Change detection outputs
--------------------------------------------------

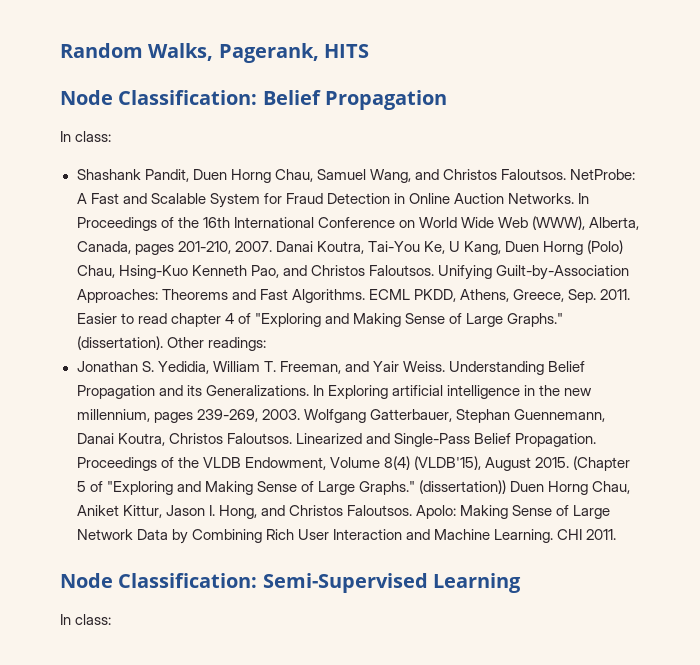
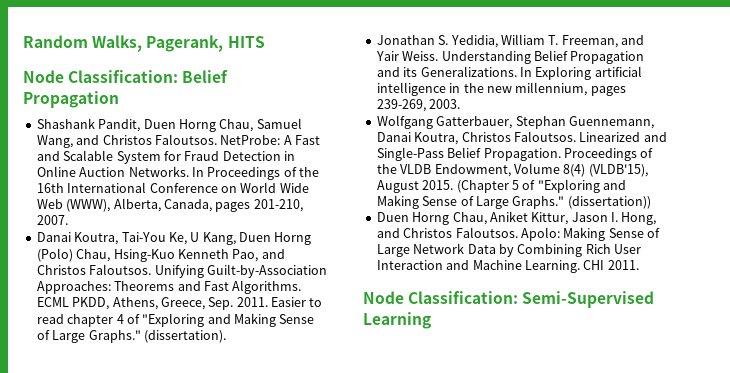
[60,131,112,142] // In class: -> (119, 99) none
(272, 246) none -> (68, 220) //
[166,337,266,351] Other readings: -> (226, 336) none
(300, 414) none -> (461, 104) //
(506, 487) none -> (651, 202) //
[60,614,112,625] // In class: -> (431, 320) none

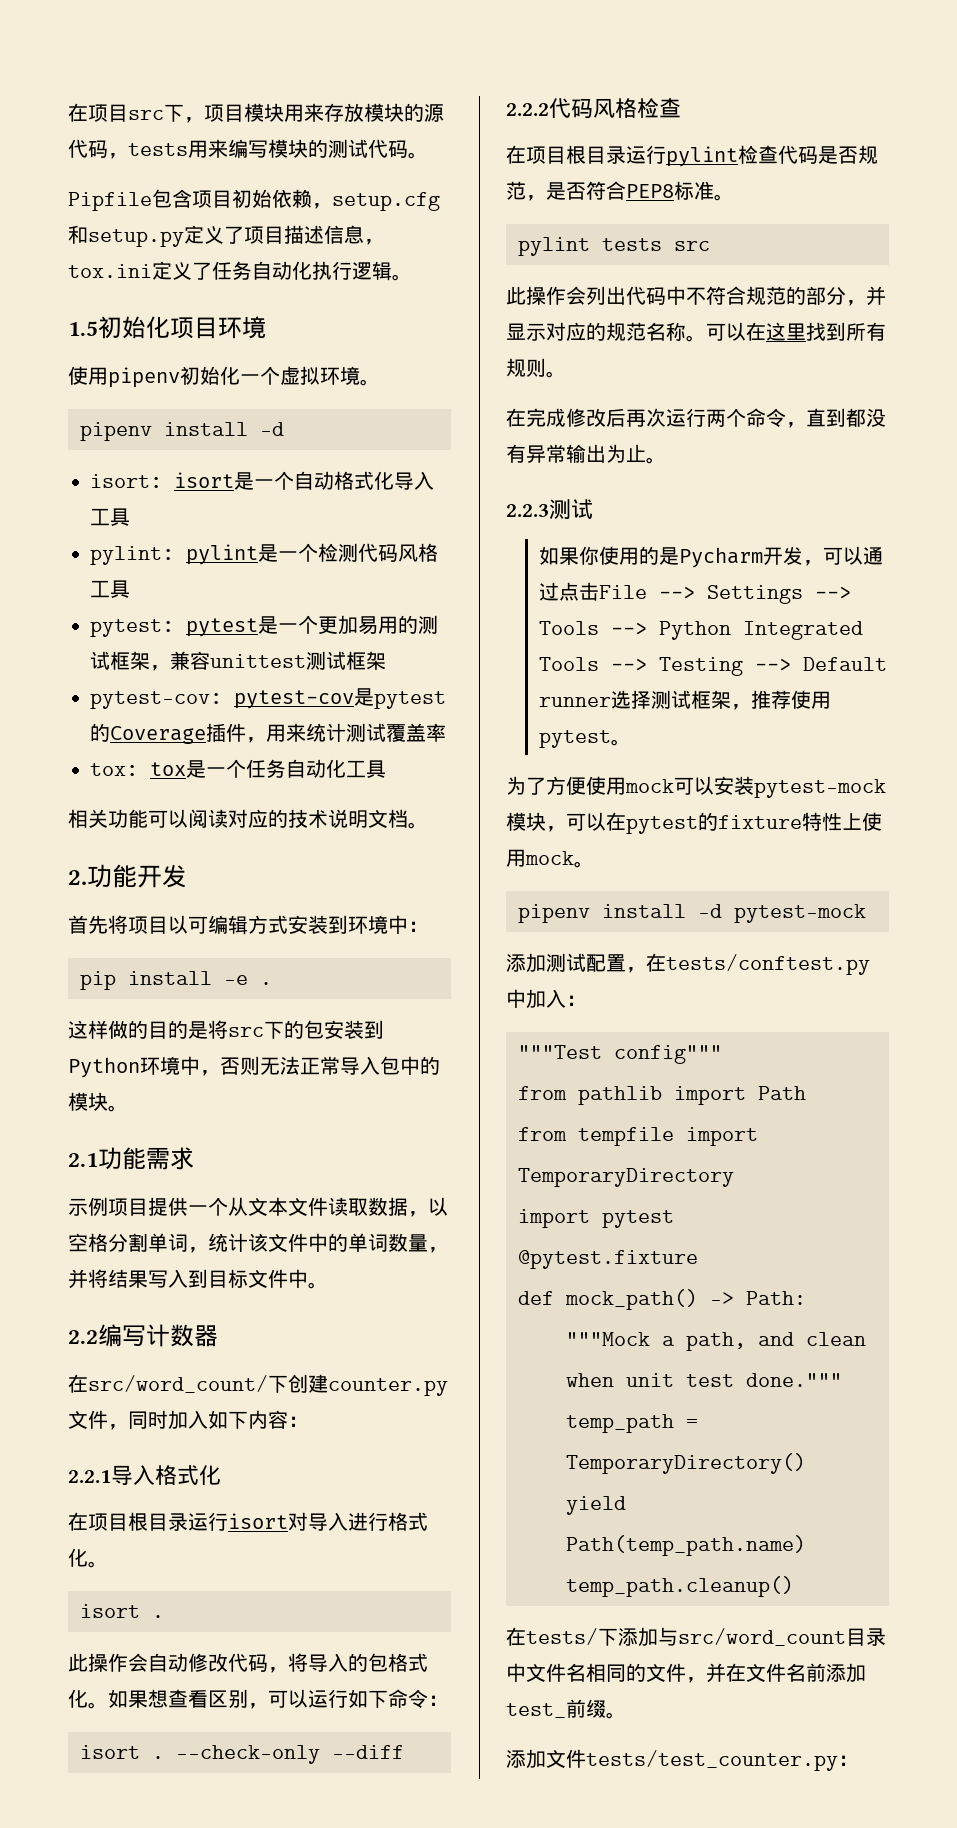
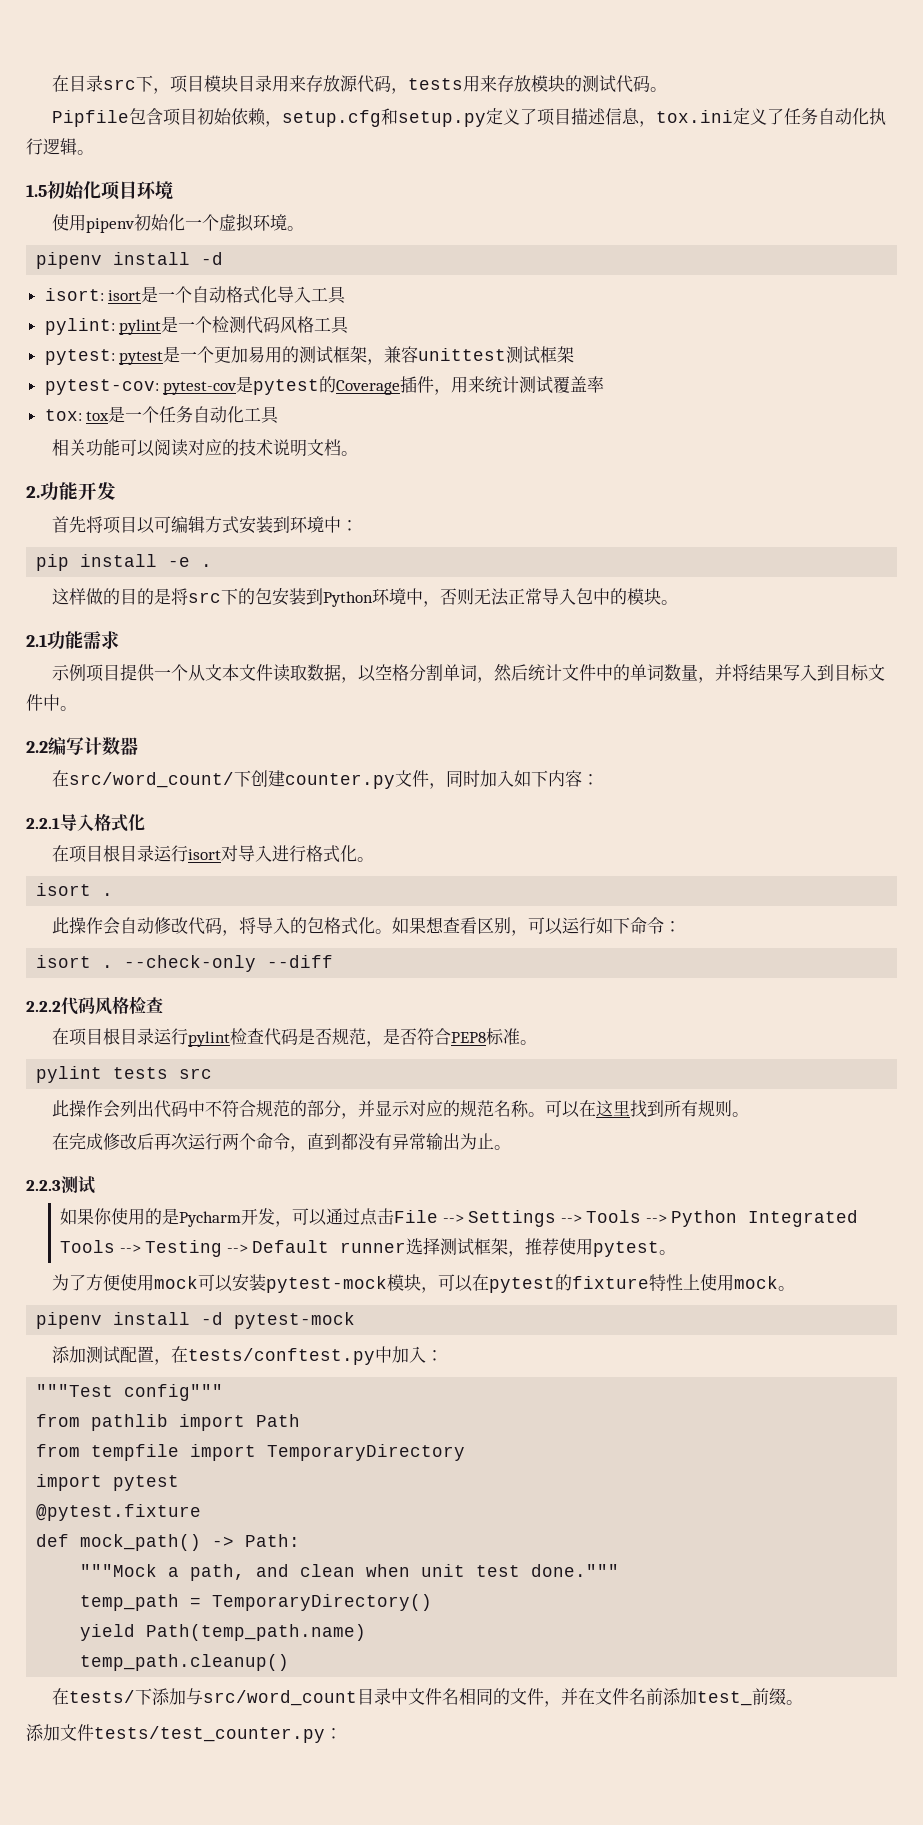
[68,103,128,122] 在项目 -> [51,75,103,92] 在目录
[284,103,424,122] 用来存放模块的 -> [237,75,340,92] 目录用来存放
[228,139,268,158] 编写 -> [496,75,531,92] 存放
[208,1233,268,1252] 统计该 -> [493,664,562,682] 然后统计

--------------------------------------------------

WHAT THE TASK REQUIRES — Repeat the data word for word; drop the pictures.

ANSWER TO THIS PROBLEM —
[60,131,112,142] // In class: -> (119, 99) none
(272, 246) none -> (68, 220) //
[166,337,266,351] Other readings: -> (226, 336) none
(300, 414) none -> (461, 104) //
(506, 487) none -> (651, 202) //
[60,614,112,625] // In class: -> (431, 320) none

[68,103,128,122] 在项目 -> [51,75,103,92] 在目录
[284,103,424,122] 用来存放模块的 -> [237,75,340,92] 目录用来存放
[228,139,268,158] 编写 -> [496,75,531,92] 存放
[208,1233,268,1252] 统计该 -> [493,664,562,682] 然后统计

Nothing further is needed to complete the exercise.